Illustration of semantic word representations achievable with single-layer word vectors

Word vectors moved the field forward, but failed to achieve the sorts of results seen with transfer learning in computer vision. Replacing words with pre-trained word vectors represents transfer learning only on the first layer of a neural network. All layers beyond the first still had to be trained from scratch, limiting the power of transfer learning in NLP.

That all changed in 2018 with the introduction of AI model architectures for natural language processing that could be used for multi-layer transfer learning. A number of components went into these model architectures based on advances in the past few years.

In 2017, a research group at Google published a paper entitled Attention is All You Need, which laid out the architecture for the neural transformer — an effective means for taking an input sequence of text and outputting a different sequence of text by paying “attention” to key parts of the input sequence when deciding each part of the output sequence. This type of architecture initially proved very useful in machine translation, but quickly expanded into other areas, because it is the best way yet known to create vectorized representations of entire sentence-length sequences of text (rather than just words, as was the case with word embeddings).

Example of the attention mechanism in action — note the strong connection between “zone” and “area” even though the two words are at different points in their respective sequences.

In early 2018, a group out of the Allen Institute and University of Washington introduced ELMo, a technique for creating multi-layer context-sensitive word embeddings. ELMo improved on pre-existing word embedding techniques in two ways: 1. It creates an embedding for each word in a sequence based on the word’s context, rather than creating a set single embedding for each word regardless of context. This allowed the embedding for “Will” in “Will went to the store” to be different from the embedding for “Will” in “Will you go to the concert?”. 2. ELMo word embeddings are created from many layers of a model trained to predict the next word given a sequence of text, rather than from just the first layer, leading to a more robust representation of the word.

Also in early 2018, Jeremy Howard and Sebastian Ruder introduced ULMFiT, which introduced the idea of using transfer learning on an entire model for NLP. This involved pre-training an entire model on a task not requiring human labeling (in this case, predicting the next word in a sequence of words) and then fine tuning the model on the target task.

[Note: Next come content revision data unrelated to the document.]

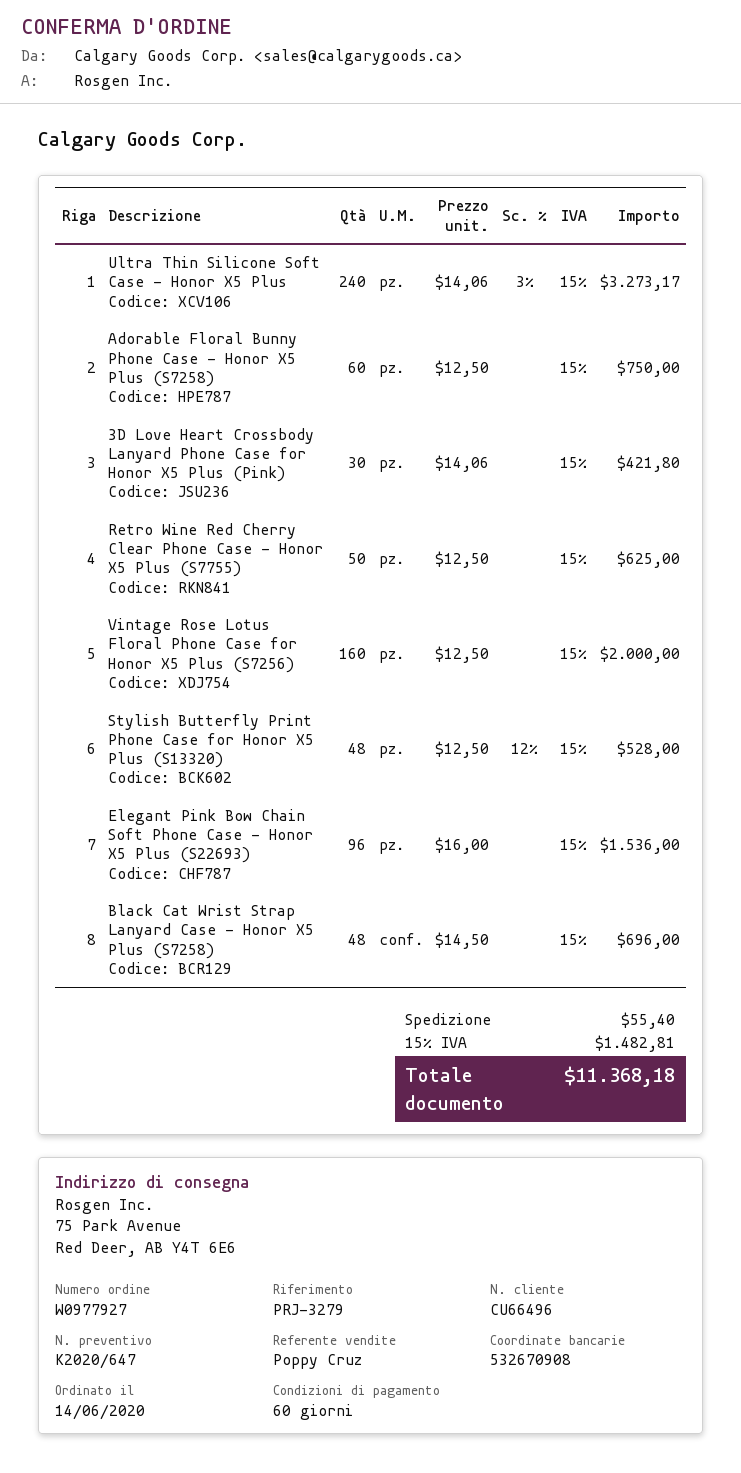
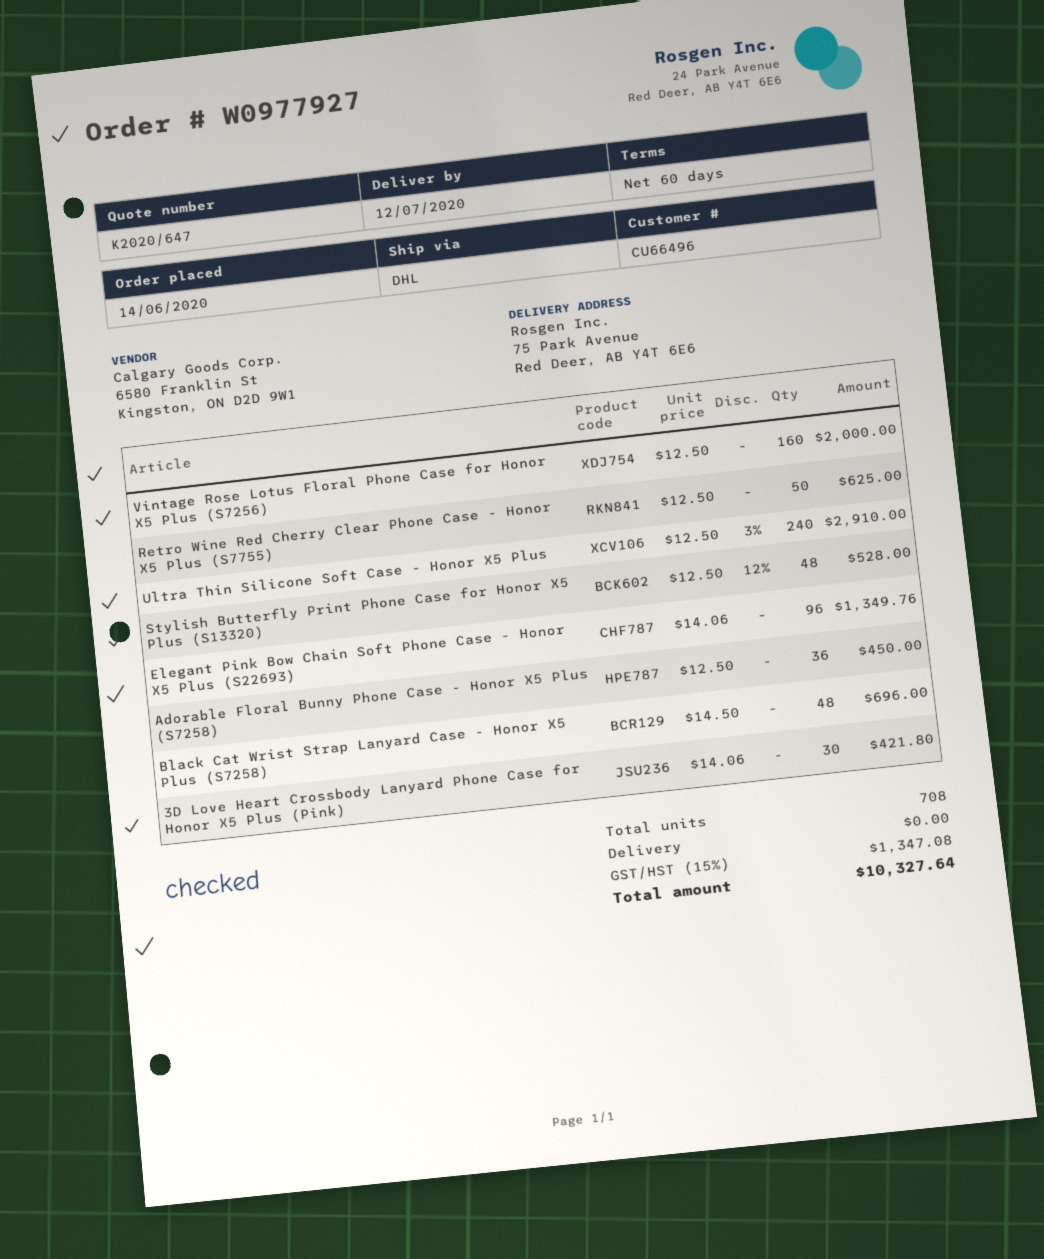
Ultra Thin Silicone Soft Case - Honor X5 Plus: 240 x 14.06 - 3% = 3273.17 -> 240 x 12.50 - 3% = 2910.00
Adorable Floral Bunny Phone Case - Honor X5 Plus (S7258): 60 x 12.50 = 750.00 -> 36 x 12.50 = 450.00
Elegant Pink Bow Chain Soft Phone Case - Honor X5 Plus (S22693): 96 x 16.00 = 1536.00 -> 96 x 14.06 = 1349.76
shipping: 55.40 -> 0.00
tax: 15% = 1482.81 -> 15% = 1347.08
total: 11368.18 -> 10327.64

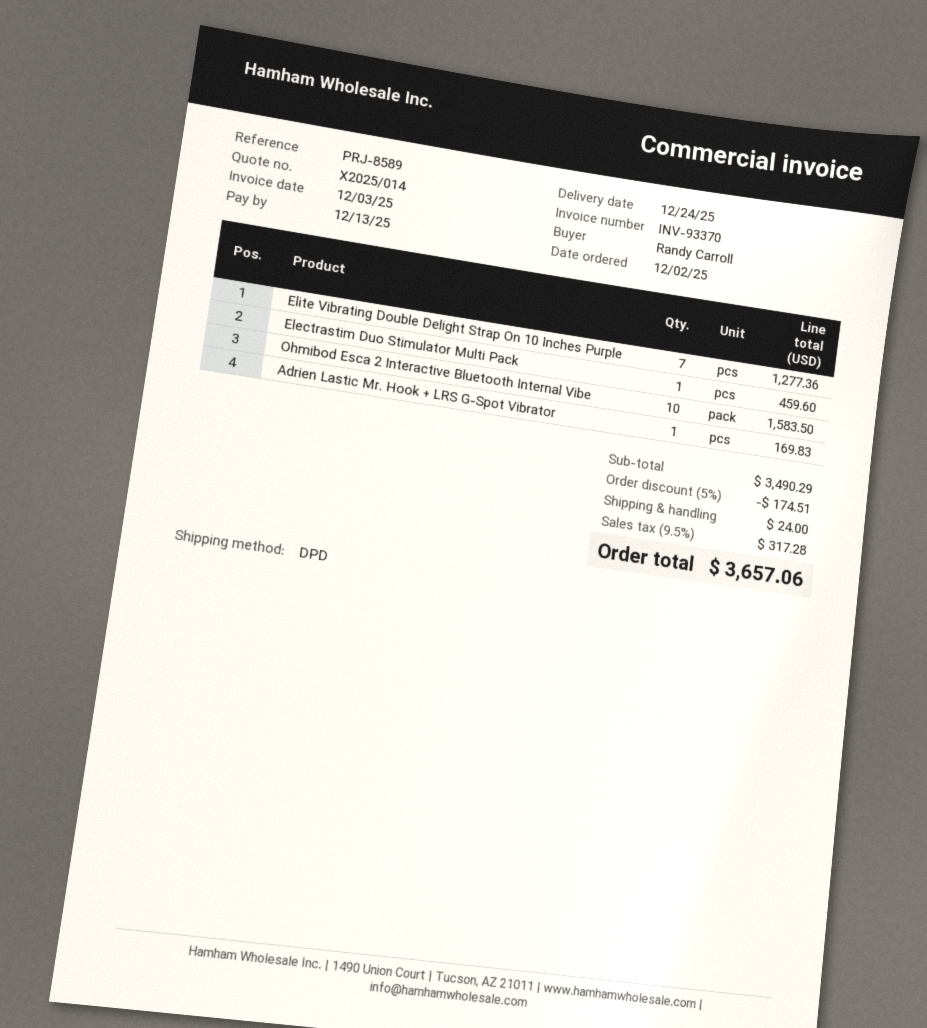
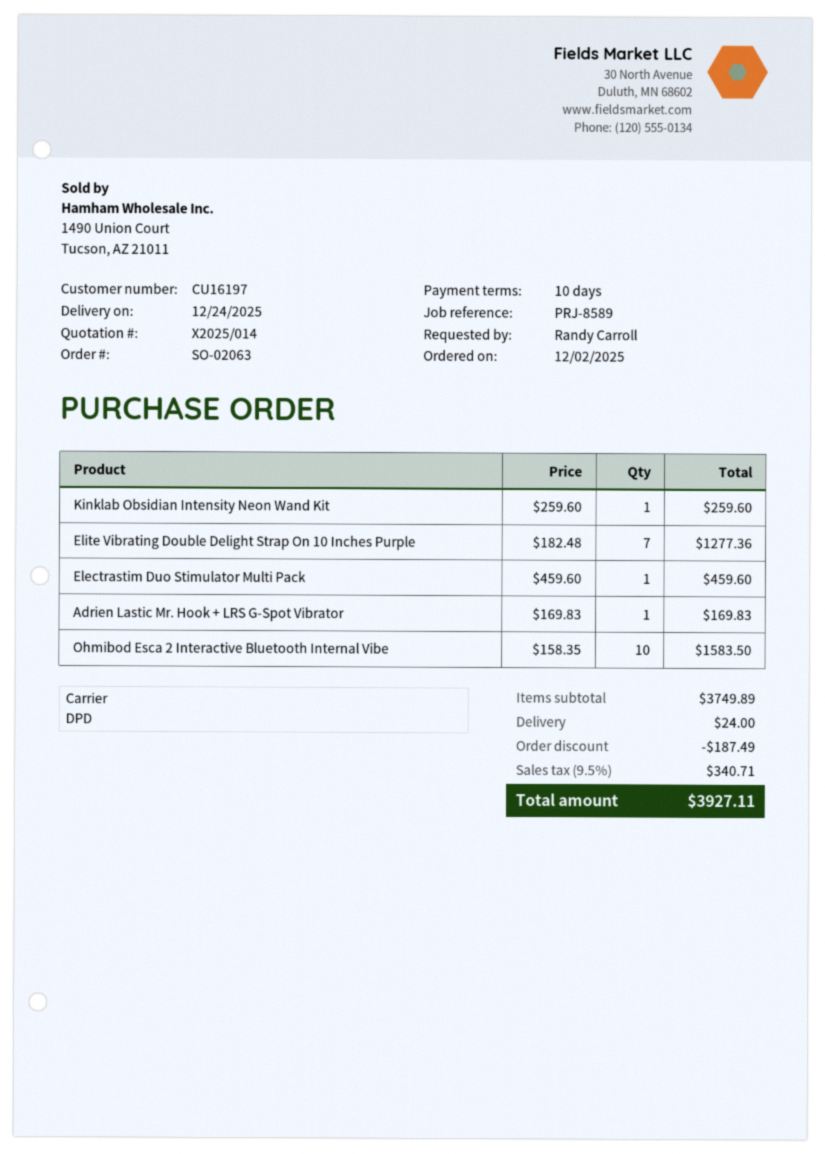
Kinklab Obsidian Intensity Neon Wand Kit: none -> 1 for 259.60
subtotal: 3490.29 -> 3749.89
discount: 174.51 -> 187.49
tax: 9.5% = 317.28 -> 9.5% = 340.71
total: 3657.06 -> 3927.11

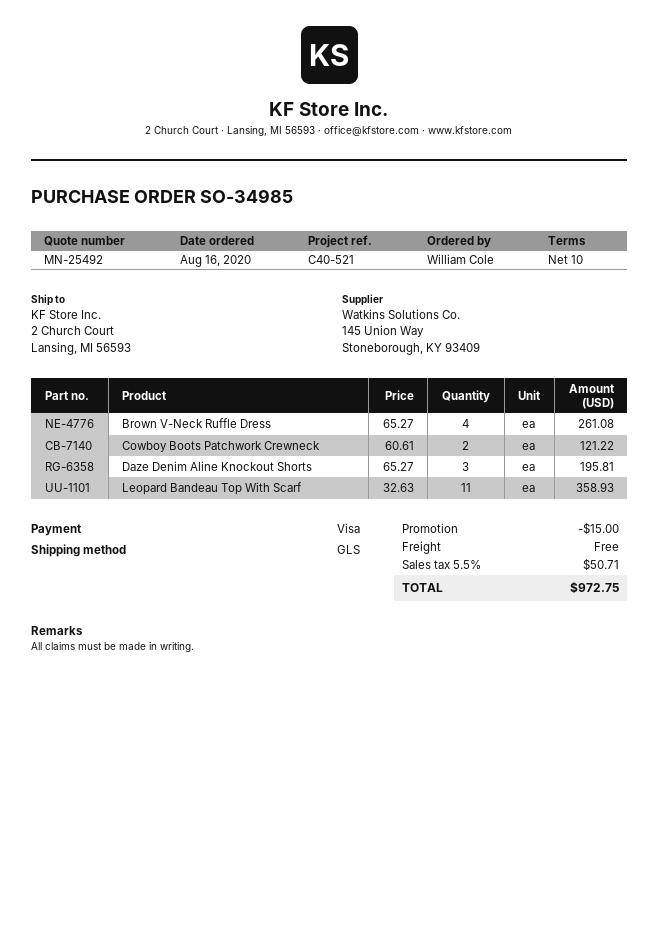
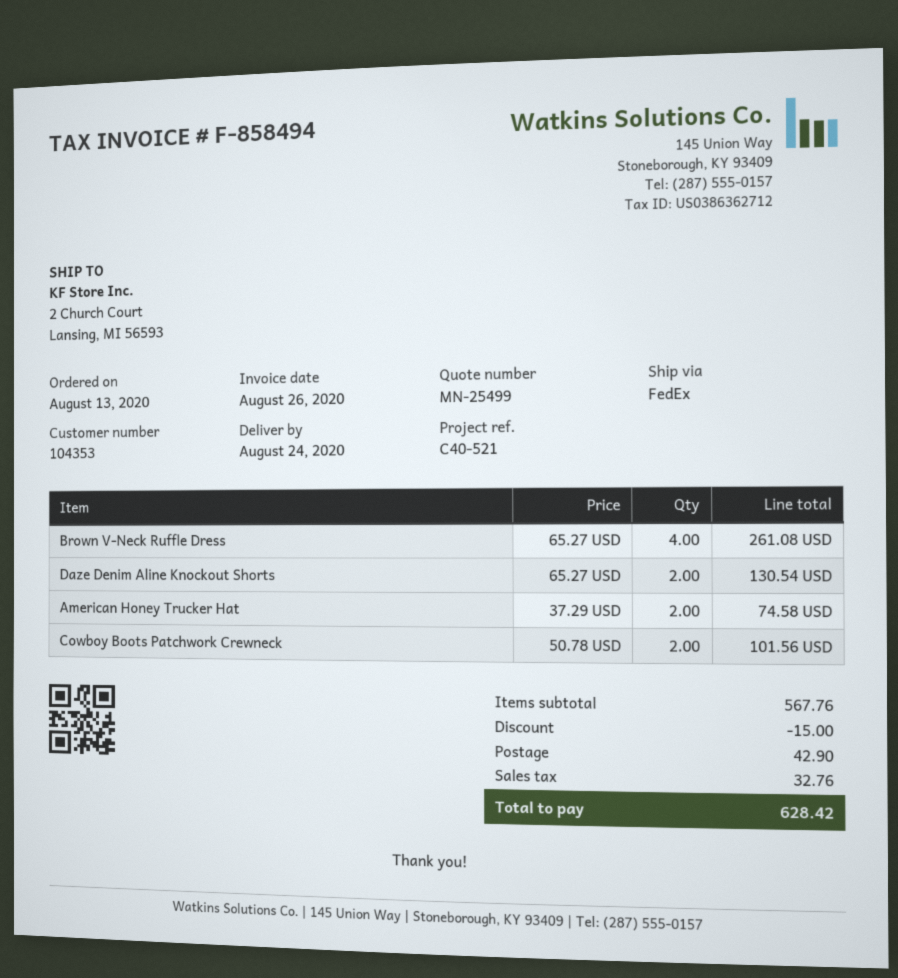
quote number: MN-25492 -> MN-25499
order date: 2020-08-16 -> 2020-08-13
shipping method: GLS -> FedEx
Cowboy Boots Patchwork Crewneck: 2 x 60.61 = 121.22 -> 2 x 50.78 = 101.56
Daze Denim Aline Knockout Shorts: 3 x 65.27 = 195.81 -> 2 x 65.27 = 130.54
Leopard Bandeau Top With Scarf: 11 x 32.63 = 358.93 -> none
American Honey Trucker Hat: none -> 2 x 37.29 = 74.58
shipping: 0.00 -> 42.90
tax: 50.71 -> 32.76
total: 972.75 -> 628.42

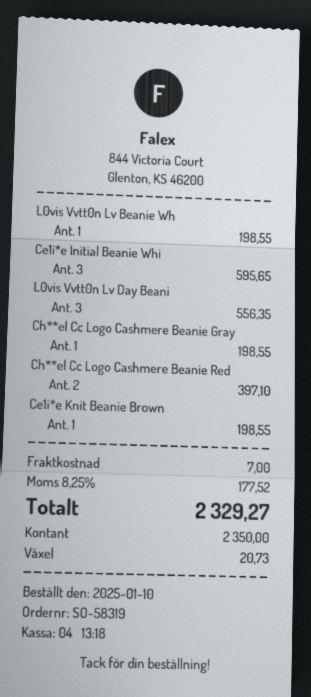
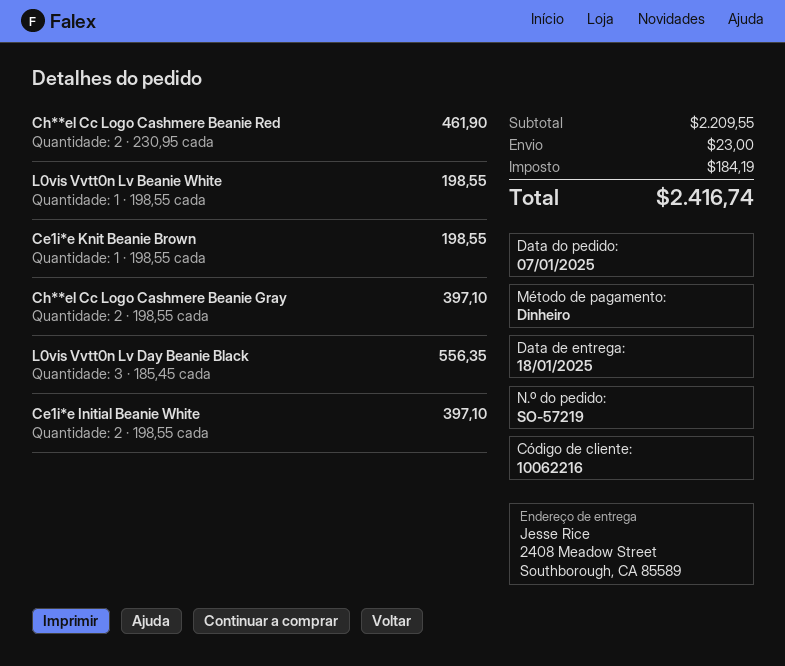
order number: SO-58319 -> SO-57219
order date: 2025-01-10 -> 2025-01-07
Ce1i*e Initial Beanie Whi: 3 for 595.65 -> 2 for 397.10
Ch**el Cc Logo Cashmere Beanie Gray: 1 for 198.55 -> 2 for 397.10
Ch**el Cc Logo Cashmere Beanie Red: 2 for 397.10 -> 2 for 461.90
shipping: 7.00 -> 23.00
tax: 177.52 -> 184.19
total: 2329.27 -> 2416.74

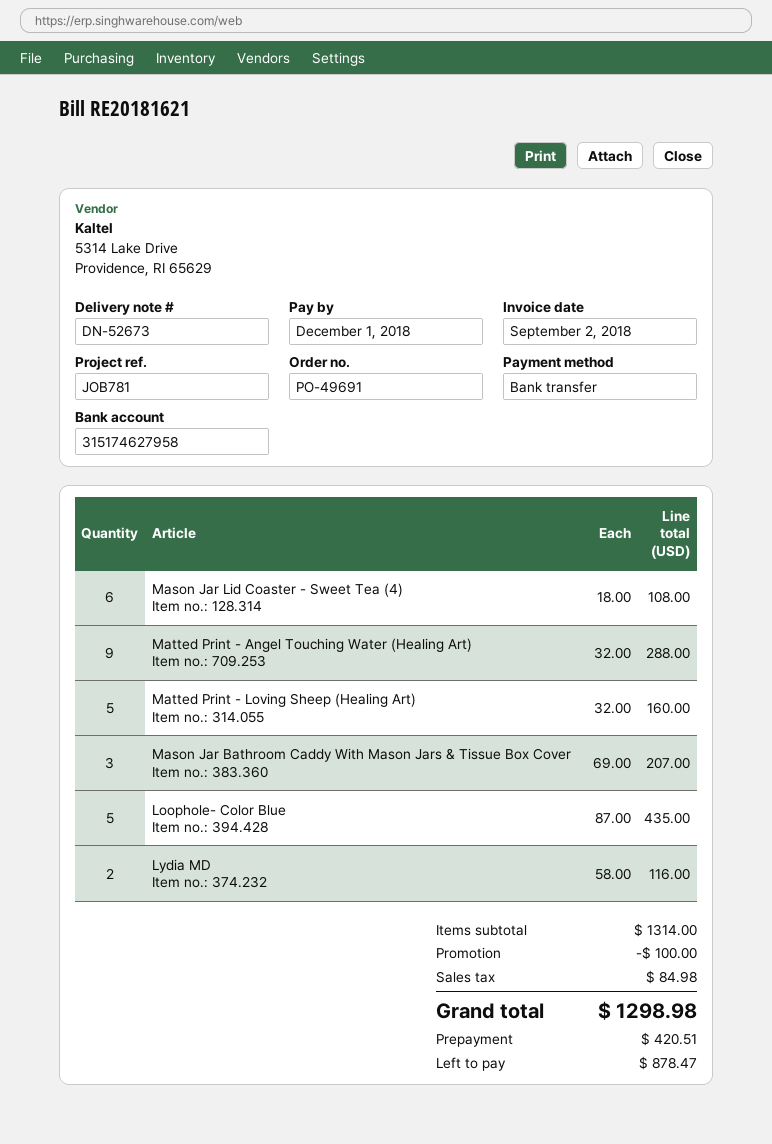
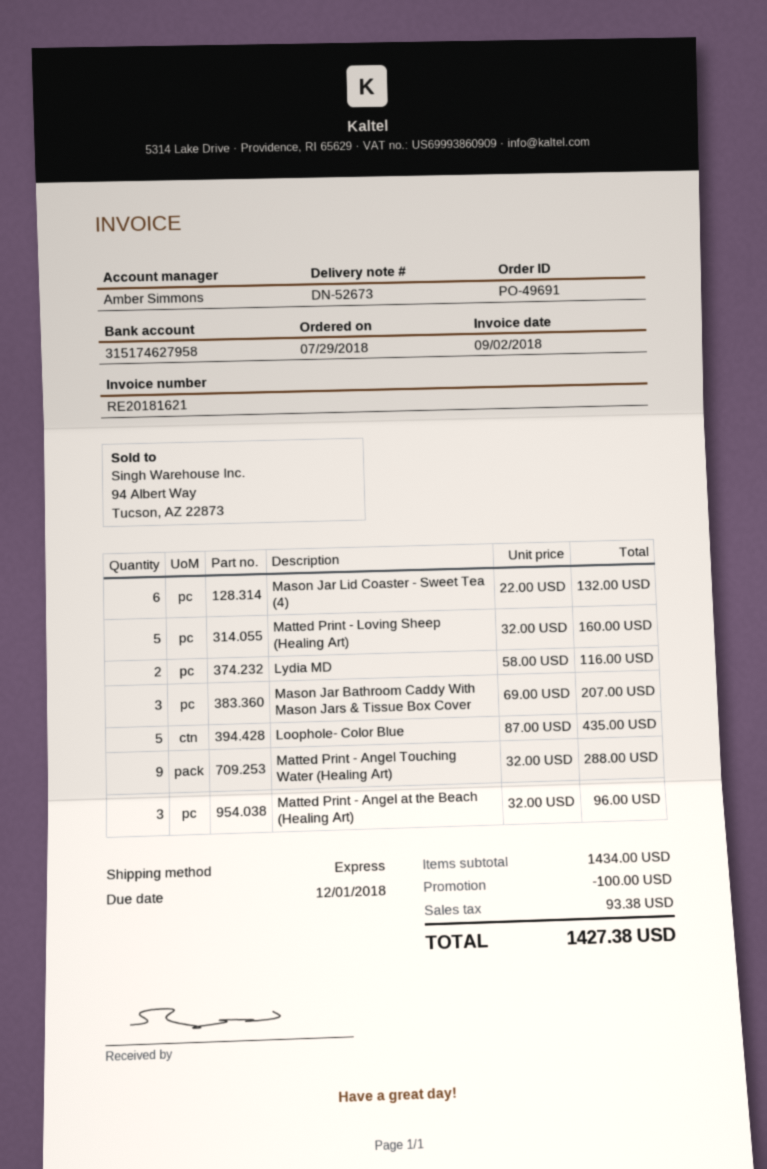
Mason Jar Lid Coaster - Sweet Tea (4): 6 x 18.00 = 108.00 -> 6 x 22.00 = 132.00
Matted Print - Angel at the Beach (Healing Art): none -> 3 x 32.00 = 96.00
subtotal: 1314.00 -> 1434.00
tax: 84.98 -> 93.38
total: 1298.98 -> 1427.38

In late 2018, all of these ideas were combined, along with a few new ideas, into various model types created by the leading NLP groups. Google released BERT in late 2018, and OpenAI released GPT-2 in early 2019. Both make use of transformers, contextual deep word embeddings, and pre-training on a task without human labeling followed by fine tuning to a specific task. Both have delivered impressive results that achieved new records across a wide range of NLP benchmarks.

Google put a new twist on pre-training without human labeling by using these two tasks, rather than the usual task of predicting the next word in a sequence:

1. In a sentence with two words removed, BERT was trained to predict what those two words were.

2. Given two sentences, BERT was trained to determine whether one of these sentences came after the other in a piece of text, or whether they were just two unrelated sentences.

At Casetext, we have used techniques similar to BERT and GPT-2 to substantially improve our citator filtering algorithm. Incorporating these new techniques allows us to cut the percentage of passages our lawyer-reviewers need to read from 10% of passages in all new cases to just 3%. Our competitors have lawyers reading 100% of the cases that come out. This dramatic reduction in the labor hours required to produce our citator allows us to offer a citator at a much lower price than our competitors can, without sacrificing accuracy.

We will be integrating the newest techniques into many more applications in the coming months, some of which will be directly user-facing. The breakthrough that has allowed transfer learning in natural language processing will likely result in an explosion of AI applications in the legal field, and Casetext will be at the forefront in bringing them to market.